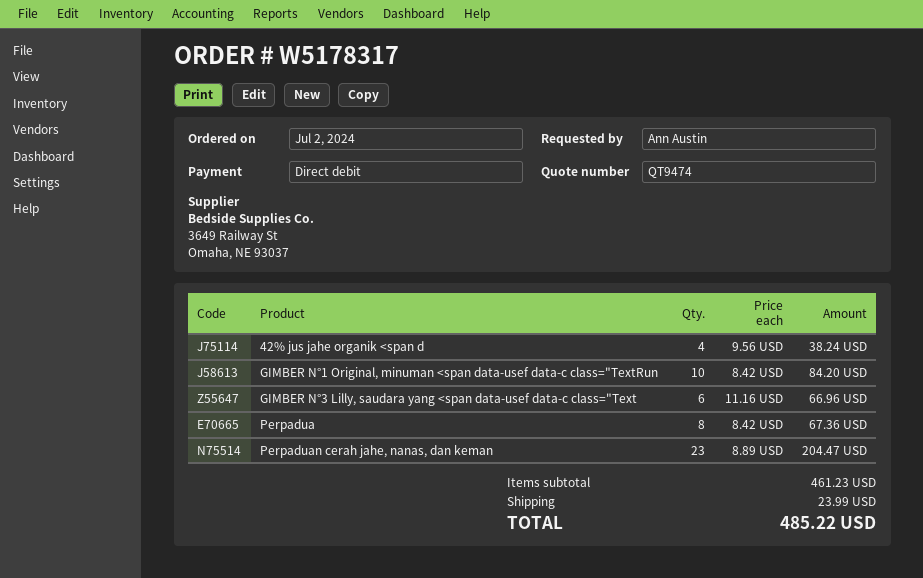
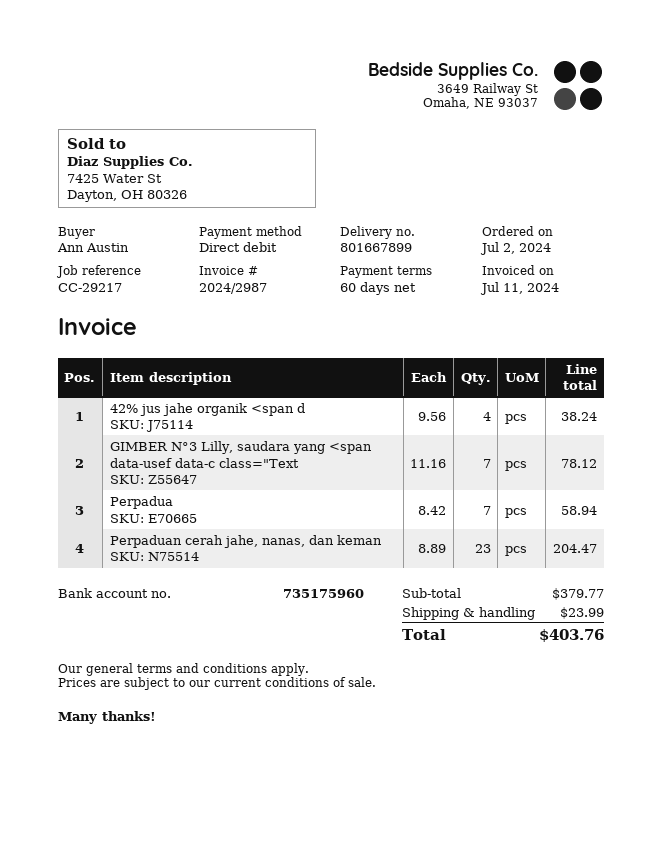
GIMBER N°1 Original, minuman <span data-usef data-c class="TextRun: 10 x 8.42 = 84.20 -> none
GIMBER N°3 Lilly, saudara yang <span data-usef data-c class="Text: 6 x 11.16 = 66.96 -> 7 x 11.16 = 78.12
Perpadua: 8 x 8.42 = 67.36 -> 7 x 8.42 = 58.94
subtotal: 461.23 -> 379.77
total: 485.22 -> 403.76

▸ **Try it**
Only the lines from the one containing "GIMBER N°3 Lilly, saudara" through the end of the material should be copied, exactly as they stand; please keep both ends.

▸ **Task output**
GIMBER N°3 Lilly, saudara yang <span data-usef data-c class="Text: 6 x 11.16 = 66.96 -> 7 x 11.16 = 78.12
Perpadua: 8 x 8.42 = 67.36 -> 7 x 8.42 = 58.94
subtotal: 461.23 -> 379.77
total: 485.22 -> 403.76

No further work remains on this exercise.